A long-awaited decision on the jurisdiction of Department of Labor’s Office of Federal Contract Compliance Programs (“OFCCP”) over health care providers was released this week. The decision, UPMC Braddock v. Seth Harris(Acting Secretary of Labor), by Judge Paul Friedman of the U.S. District Court for the District of Columbia, upholds broad and deep OFCCP jurisdiction – meaning that hospitals and other health care providers will be required to write affirmative action plans, track and report the race and sex of applicants, and be subjected to OFCCP compliance reviews with regard to the three affirmative action laws it enforces: Executive Order 11246; Section 503 the Rehabilitation Act of 1973; and the Vietnam Era Veterans Readjustment Assistance Act.
For years, a significant area of controversy with regard to OFCCP’s jurisdiction over health care providers has centered around the definition of a government “subcontractor.” The issue in UPMC was whether three hospitals which did not directly contract with the federal government are nonetheless covered subcontractors.
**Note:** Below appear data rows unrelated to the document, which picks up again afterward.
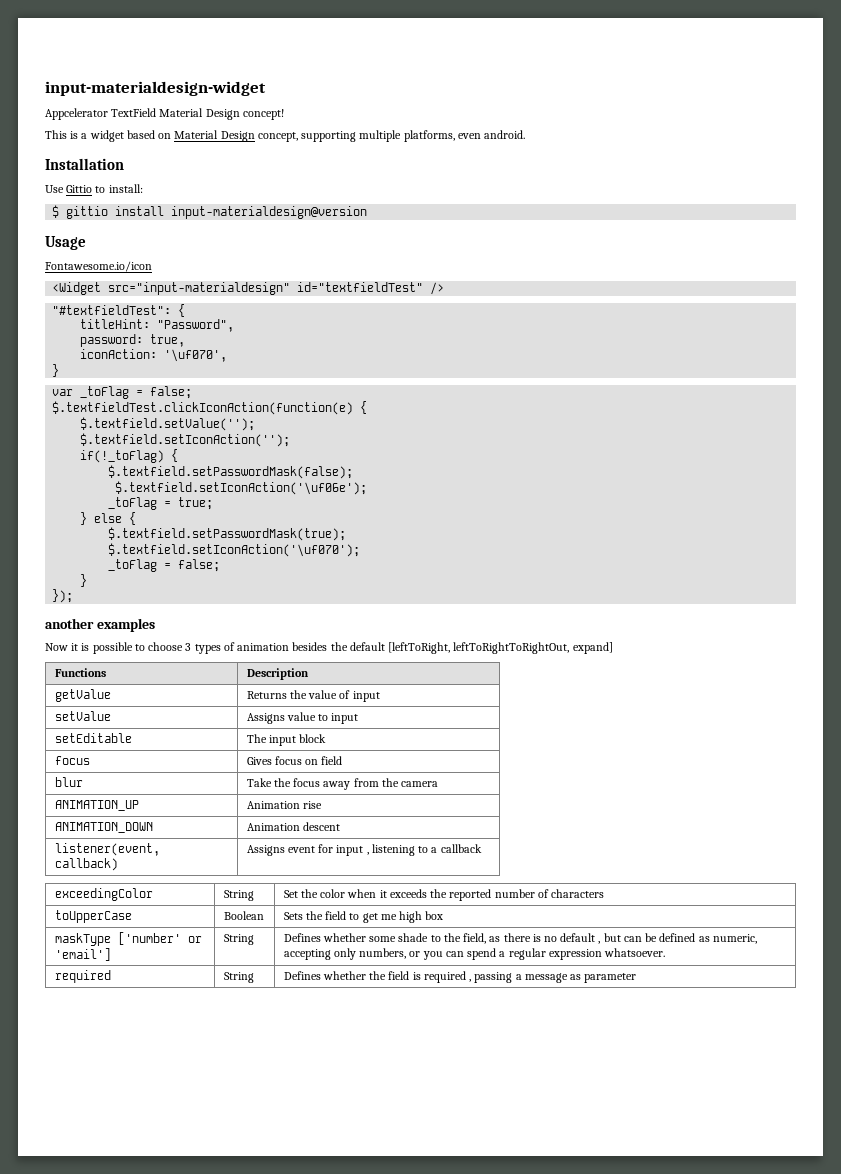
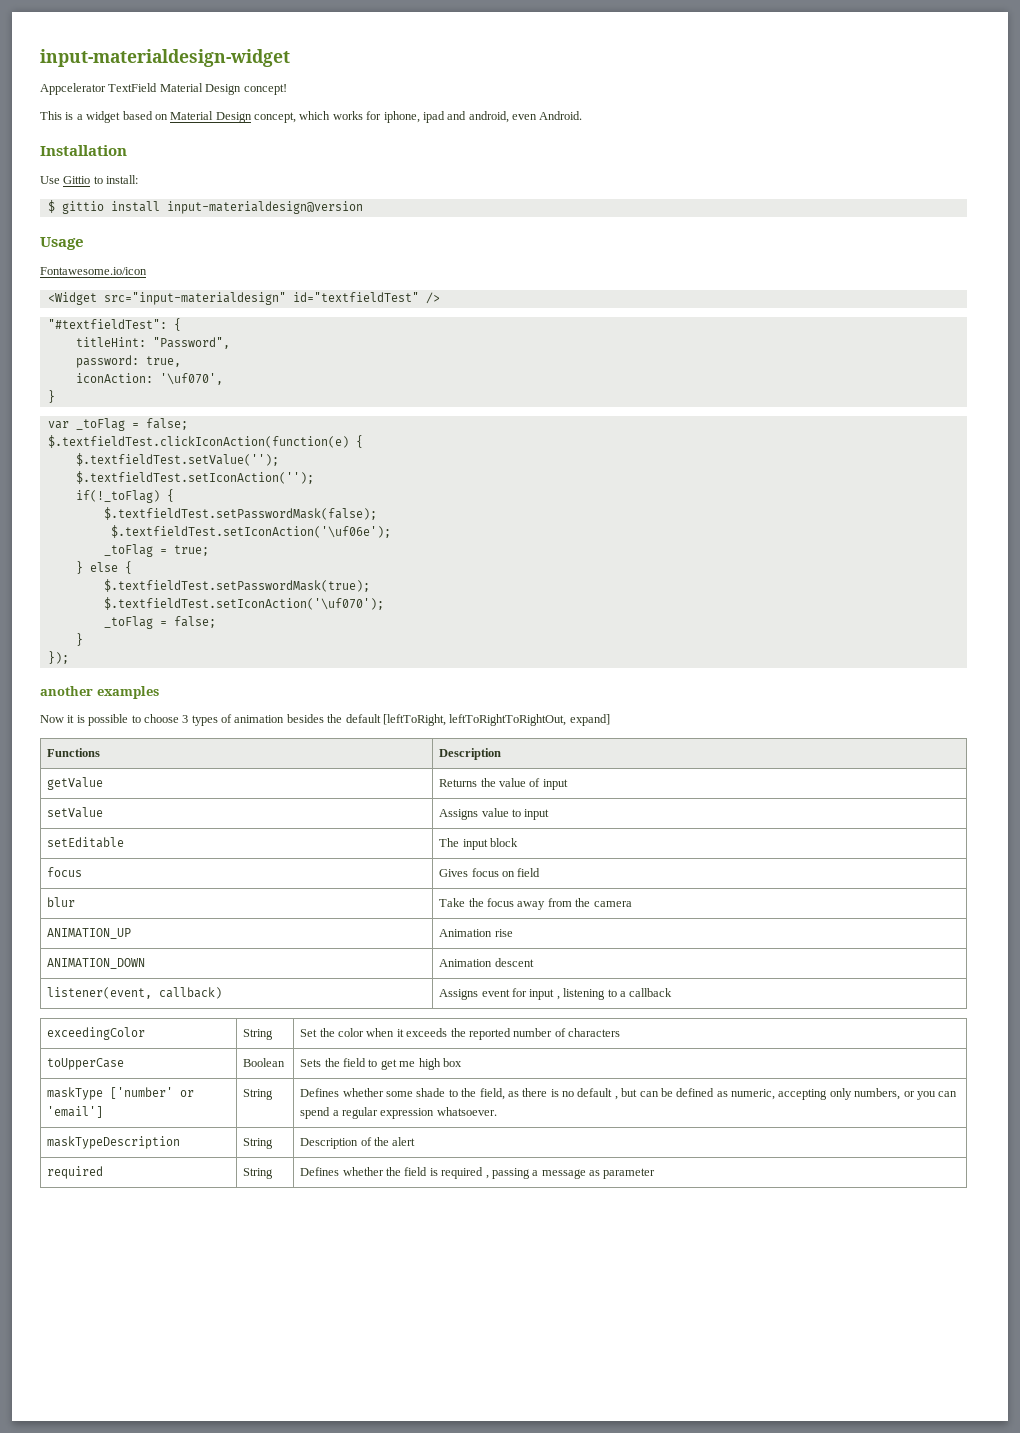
[301,130,526,142] supporting multiple platforms, even android. -> [299,111,583,123] which works for iphone, ipad and android, even Android.
[80,417,256,431] [80,433,291,447] $.textfield.setValue(''); // $.textfield.setIconAction(''); -> [75,453,279,466] [75,471,314,484] $.textfieldTest.setValue(''); // $.textfieldTest.setIconAction('');
[108,465,354,479] [115,481,368,495] $.textfield.setPasswordMask(false); // $.textfield.setIconAction('\uf06e'); -> [103,507,377,520] [110,525,391,538] $.textfieldTest.setPasswordMask(false); // $.textfieldTest.setIconAction('\uf06e');
[108,527,347,541] [108,543,361,557] $.textfield.setPasswordMask(true); // $.textfield.setIconAction('\uf070'); -> [103,579,370,592] [103,597,384,610] $.textfieldTest.setPasswordMask(true); // $.textfieldTest.setIconAction('\uf070');
(665, 952) none -> [47,1136,181,1149] [243,1138,274,1149] [300,1137,416,1149] // maskTypeDescription | String | Description of the alert

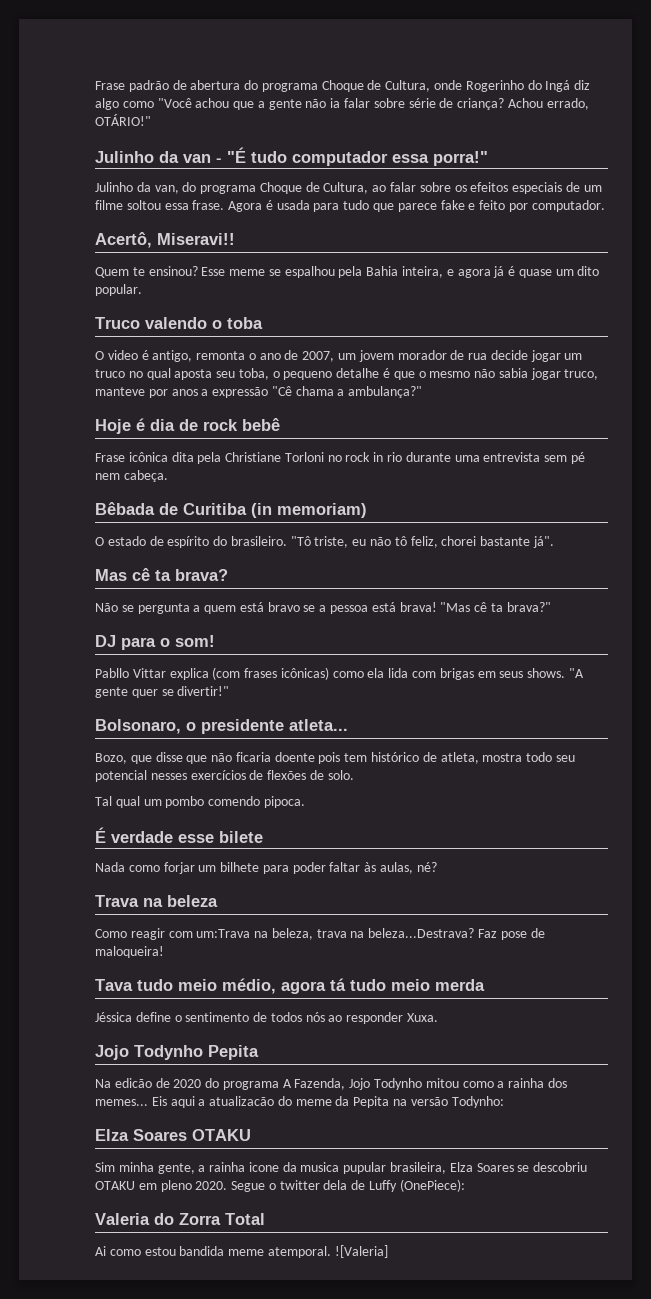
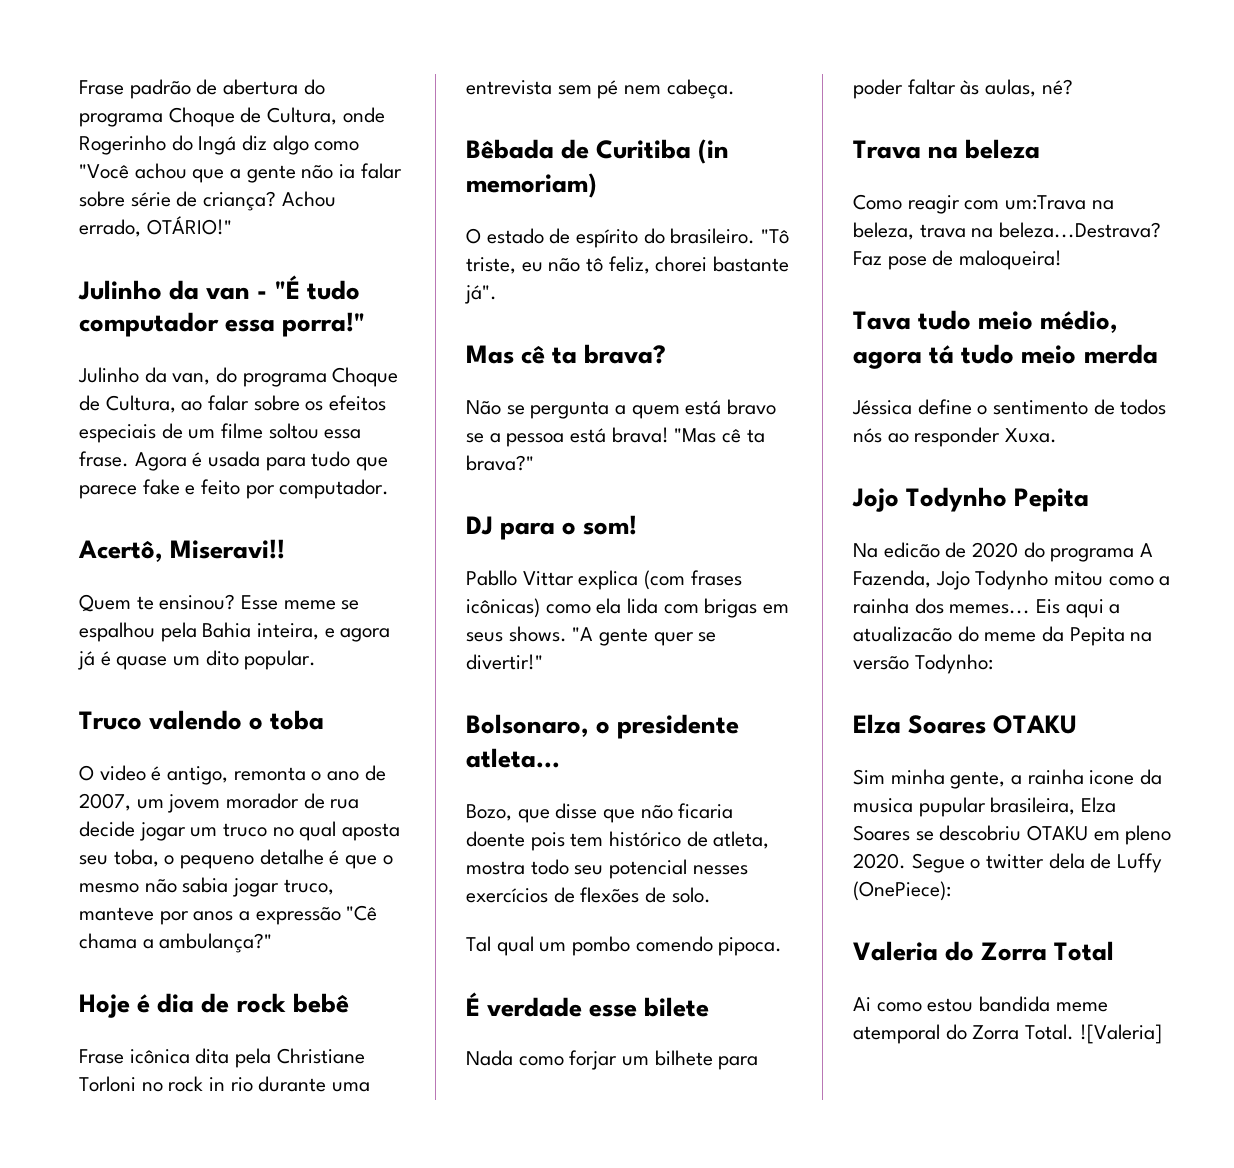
[267,1246,331,1258] atemporal. -> [853,1024,1075,1044] atemporal do Zorra Total.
The District Court has now held that those hospitals are covered subcontractors by virtue of their having entered into a contract with UPMC, the insurance carrier for UPMC Health Plan, to provide medical services to FEHBP insureds.
In so holding, the Court:
- invalidated FEHBP regulations that expressly state that a subcontract to provide medical services is not a government “subcontract,” holding that FEHBP lacks the authority to define “subcontract” in a way that it at odds with DOL regulations;
- interpreted “non-personal services” to include medical services;
- held that contracts with hospitals are “necessary to the performance” of the insurance company’s contract with the federal government, and thus covered government “subcontracts,” (and holding that an HMO, unlike a traditional insurer, contracts with the federal government to provide insurance as well as medical services);
- held that the consent of the hospitals to become government contractors was not required (a decision in accord with longstanding OFCCP decisions).
This decision is expected to empower the OFCCP to be ever more aggressive in its assertion of jurisdiction over those who provide medical services to government employees and beneficiaries. Although UPMC deals with hospital agreements with an HMO as opposed to a traditional insurer, the decision is broadly written and may well be held to be more broadly applicable.
For a detailed analysis of the history of OFCCP and the health care industry, see AHLA Connections, Vol. 15, Issue 5, May 2011 (“New Assertions of Jurisdiction by the OFCCP”) and a HEAL Blog post, “More on the Continuing Saga of OFCCP Jurisdiction in the Health Care Field,” posted June 1, 2012.